The bottom line is that your agent handles the complex sequence of API calls needed to pull together multiple pieces of federal data into one readable answer.

1. Subscribe to this MCP on Vinkius and provide your API key or credentials.
2. Ask your AI client for a specific data task, like 'Find all water quality data near Miami.'
3. The agent calls the necessary functions (e.g., first locating the geometry, then searching datasets) and returns structured results directly to you.

## Frequently Asked Questions

**How do I use get_location_geometry with search_datasets?**
You first run `get_location_geometry` using a location ID to pull the specific boundary coordinates. You then pass those exact boundaries into your query when calling `search_datasets`. This limits results perfectly.

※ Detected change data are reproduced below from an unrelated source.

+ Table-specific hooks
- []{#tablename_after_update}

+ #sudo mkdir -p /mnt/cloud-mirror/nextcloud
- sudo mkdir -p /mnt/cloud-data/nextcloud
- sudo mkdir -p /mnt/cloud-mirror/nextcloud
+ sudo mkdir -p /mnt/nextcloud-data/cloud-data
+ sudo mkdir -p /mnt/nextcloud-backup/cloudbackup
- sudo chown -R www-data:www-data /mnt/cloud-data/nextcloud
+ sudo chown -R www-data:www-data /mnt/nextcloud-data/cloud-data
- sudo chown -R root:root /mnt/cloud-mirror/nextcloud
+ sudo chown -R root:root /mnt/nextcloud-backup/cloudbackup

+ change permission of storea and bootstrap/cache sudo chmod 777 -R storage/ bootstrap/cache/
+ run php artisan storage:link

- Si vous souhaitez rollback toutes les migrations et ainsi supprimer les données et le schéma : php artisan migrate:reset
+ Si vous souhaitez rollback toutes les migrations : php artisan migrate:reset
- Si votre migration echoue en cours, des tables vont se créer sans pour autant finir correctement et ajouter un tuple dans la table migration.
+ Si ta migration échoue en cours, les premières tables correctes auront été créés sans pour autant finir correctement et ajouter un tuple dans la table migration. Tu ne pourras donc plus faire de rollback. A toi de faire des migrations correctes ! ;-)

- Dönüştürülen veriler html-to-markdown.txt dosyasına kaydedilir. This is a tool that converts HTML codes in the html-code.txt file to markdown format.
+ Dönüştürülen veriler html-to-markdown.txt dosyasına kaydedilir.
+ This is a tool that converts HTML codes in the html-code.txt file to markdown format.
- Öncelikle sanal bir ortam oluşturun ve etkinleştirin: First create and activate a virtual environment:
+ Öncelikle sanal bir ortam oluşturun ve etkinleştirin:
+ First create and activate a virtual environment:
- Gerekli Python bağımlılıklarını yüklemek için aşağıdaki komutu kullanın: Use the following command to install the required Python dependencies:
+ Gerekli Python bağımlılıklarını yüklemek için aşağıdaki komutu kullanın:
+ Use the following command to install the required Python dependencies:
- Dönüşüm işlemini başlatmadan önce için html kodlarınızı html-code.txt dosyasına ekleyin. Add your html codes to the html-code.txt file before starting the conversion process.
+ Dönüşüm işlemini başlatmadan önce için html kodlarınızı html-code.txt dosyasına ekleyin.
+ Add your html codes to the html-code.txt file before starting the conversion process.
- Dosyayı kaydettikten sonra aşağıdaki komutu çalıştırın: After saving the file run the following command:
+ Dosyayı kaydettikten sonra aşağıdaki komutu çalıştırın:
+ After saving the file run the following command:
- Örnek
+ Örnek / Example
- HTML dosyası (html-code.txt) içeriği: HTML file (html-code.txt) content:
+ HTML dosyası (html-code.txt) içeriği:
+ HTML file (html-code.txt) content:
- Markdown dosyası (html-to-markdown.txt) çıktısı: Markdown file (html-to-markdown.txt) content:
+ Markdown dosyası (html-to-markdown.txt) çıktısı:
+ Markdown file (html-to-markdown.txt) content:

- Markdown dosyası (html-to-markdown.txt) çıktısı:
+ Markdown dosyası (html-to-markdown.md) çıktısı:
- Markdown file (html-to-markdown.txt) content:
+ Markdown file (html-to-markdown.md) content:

**What is the difference between get_harvest_record and get_harvest_record_raw?**
The raw record gives you the original, untouched source data payload. The standard harvest record provides metadata about how that dataset was initially ingested into the catalog.

**Can I use get_keywords to find a specific type of dataset?**
No, `get_keywords` only tells you which topics are popular and how many datasets mention them. To actually *find* those datasets, you must run the results through `search_datasets`.

**How do I list all available government agencies?**
Use `get_organizations`. It returns a complete list of every publishing organization that contributes data to the catalog. This is your starting point for scoping research.

**When using search_datasets, what do I need regarding API keys or authentication?**
You must provide an API key if your proxy requires it. The process is simple: connect the MCP via Vinkius and supply your required credentials at the connection step. This ensures your agent can access the full US Government repository.

**If I run get_location_geometry and receive an error, what does that usually mean?**
An error typically means the provided location ID is invalid or hasn't been fully indexed. Double-check the ID against the output of search_locations first. If the ID is correct, you might be hitting a temporary service limit.

**What structure does get_harvest_record_transformed provide for my data?**
It returns a standardized DCAT-US payload structure. This transformed format makes it easy to parse common metadata fields like publication date and spatial bounding boxes, regardless of the original source schema.

**How can I filter search_datasets using multiple criteria simultaneously?**
You combine filters directly in your query prompt. For instance, you can specify both a keyword AND an organization slug. The MCP handles prioritizing these combined parameters to narrow down results efficiently.

**Can I search for datasets within a specific geographic area?**
Yes! Use `search_locations` to find a location ID, then `get_location_geometry` to get the GeoJSON. Finally, pass that to `search_datasets` with the `spatial_geometry` parameter.

**How do I find datasets from a specific agency like NASA?**
Use the `search_datasets` tool and provide 'nasa' in the `org_slug` parameter. You can combine this with a search query `q` for more specific results.

**What is the difference between raw and transformed harvest records?**
The `get_harvest_record_raw` tool returns the original metadata from the source agency, while `get_harvest_record_transformed` returns the data mapped to the standard DCAT-US schema used by Data.gov.